How the light gets in, by Louise Penny. New York: Minotaur, 2013.

This is a stunning book.  I like this series in general; but it's rare that a book manages to totally transcend its series, and this is one of those rare times.  The title comes from Leonard Cohen's Anthem; Ring the bells that still can ring / Forget your perfect offering / There is a crack in everything / That's how the light gets in. After the events of Beautiful mystery, Gamache and Beauvoir are estranged, the Homicide unit of the Sécurité du Québec has been decimated by malevolent high-ups, and Gamache himself feels defeated.  And in the middle of all this, Gamache has a call from Three Pines - Myrna's Christmas guest never arrived, and subsequently is found dead in her apartment in Québec City.  Her secret is that she was one of a set of quintuplets who were astonishingly famous as children.  But as Gamache looks into the crime, he's also being watched... There is so much despair, beauty and hope in this book.  It's worth reading the entire series just to get to it.

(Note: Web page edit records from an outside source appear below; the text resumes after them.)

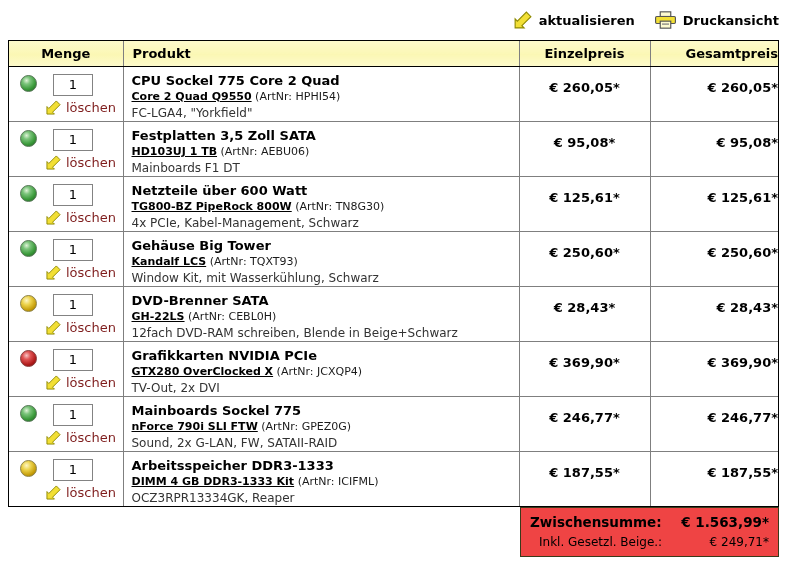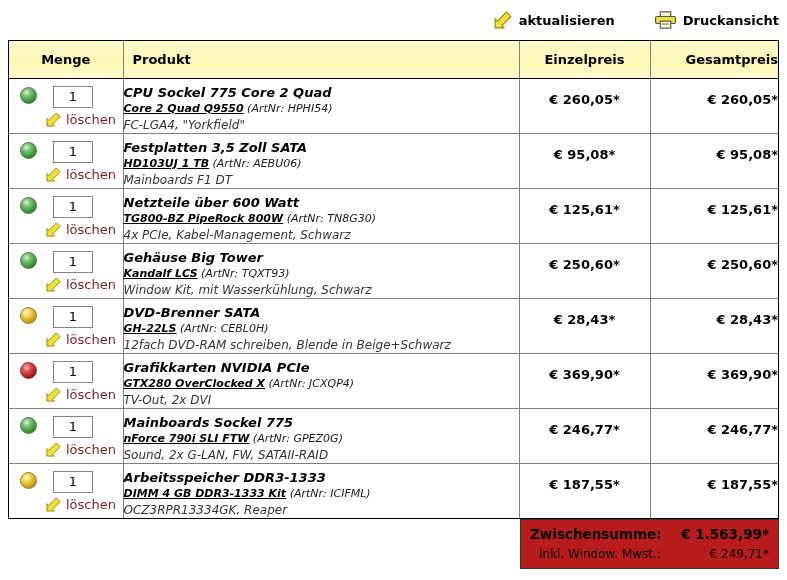--- a/index.html
+++ b/index.html
@@ -17,7 +17,7 @@
     display: flex;
     justify-content: flex-end;
     align-items: center;
-    gap: 40px;
+    gap: 20px;
     padding-right: 8px;
   }
   .tool {

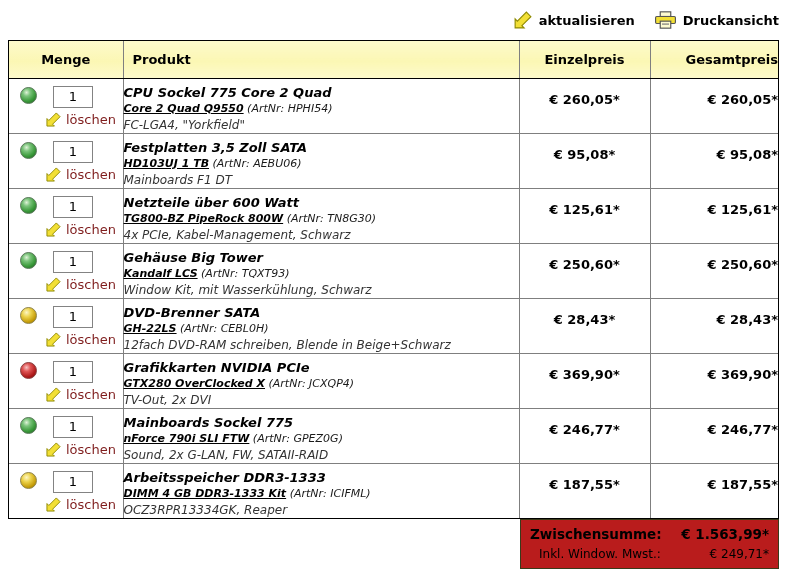--- a/index.html
+++ b/index.html
@@ -46,7 +46,7 @@
   col.c-unit  { width: 131px; }
   col.c-total { width: 128px; }
   th {
-    height: 37px;
+    height: 25px;
     background: linear-gradient(#fdfacb, #fbf7b4 55%, #fdfacb);
     background-color: #fbf8be;
     font-size: 13px;

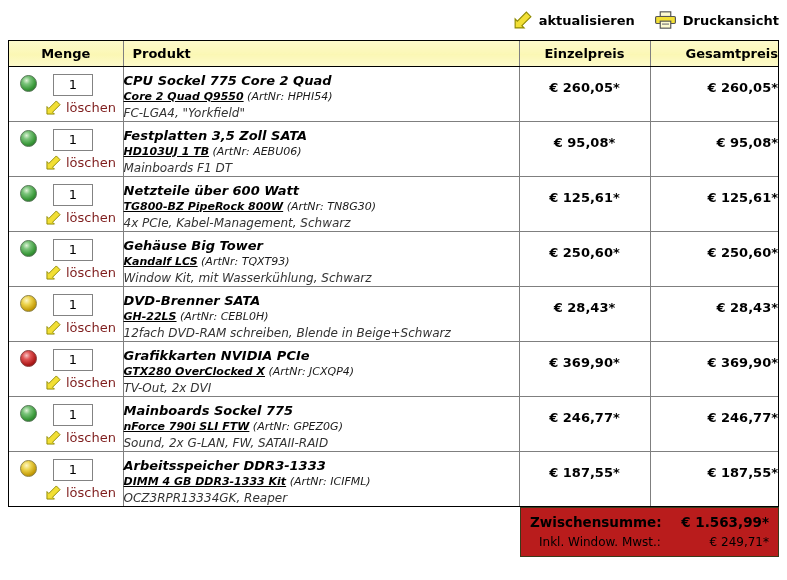--- a/index.html
+++ b/index.html
@@ -103,7 +103,7 @@
     white-space: nowrap;
   }
   
-  .td-prod { padding: 6px 6px 0 0; font-style: italic; }
+  .td-prod { padding: 6px 6px 0 8px; }
   .cat { font-size: 13px; font-weight: bold; line-height: 16px; }
   .prodline { font-size: 11px; line-height: 16px; color: #1a1a1a; }
   .prod-link { font-weight: bold; color: #000; text-decoration: underline; cursor: pointer; }

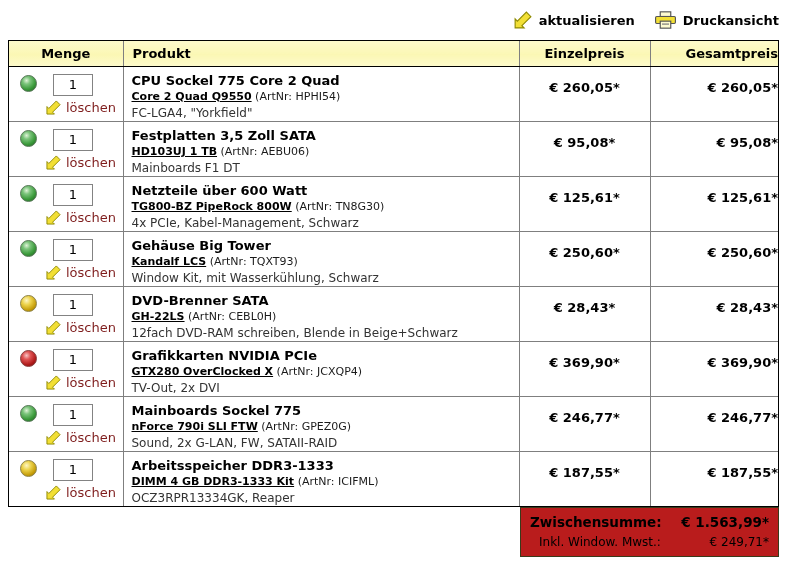--- a/index.html
+++ b/index.html
@@ -120,7 +120,7 @@
   .summary {
     margin-left: 520px;
     width: 259px;
-    background: #b91c1c;
+    background: #ef4444;
     border: 1px solid #3a3a1a;
     padding: 6px 9px 7px 9px;
   }

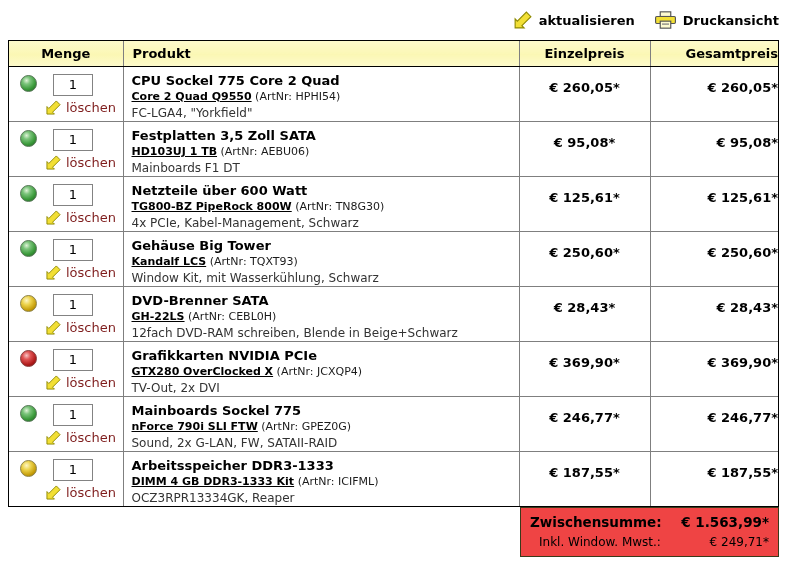--- a/index.html
+++ b/index.html
@@ -381,7 +381,7 @@
     <span class="val">€ 1.563,99*</span>
   </div>
   <div class="sum-row vat">
-    <span class="lbl">Inkl. Window. Mwst.:</span>
+    <span class="lbl">Inkl. Gesetzl. Beige.:</span>
     <span class="val">€ 249,71*</span>
   </div>
 </div>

The murder road, by Stephen Booth [audiobook]. Read by Mike Rogers. Oxford: Isis, 2015.

There's only one road out of the village of Shawhead; and now that road is blocked by a lorry which has got stuck under the bridge.  There's no sign of the driver, but the cab is bloodstained.  Ben Cooper starts to investigate, but the villagers of Shawhead are a strange lot, and his investigation isn't the only thing on his mind, as he drives back and forth to Nottingham to visit Diane Fry.  Another extremely good book in this series, and I love Mike Rogers's Derbyshire voice.

Dirty work, by Gabriel Weston. London: Jonathan Cape, 2013.

The book starts with a disastrous surgical operation; and moves on to the disciplinary hearing before the British Medical Association.  A young female doctor is charged with gross misconduct.  We hear the entire process through her point of view, and the book's divided into four sections, one for each week of the hearings.  We find out about her, about the events around the operation, about her family background and how she became a doctor; and as we move through, it becomes steadily more disturbing.  This is definitely not one for the squeamish, either physically or morally; it's one which will stick in my brain for a long time.  Weston is a doctor and writer, and recently presented a BBC series on the history of forensics, which led me to this book.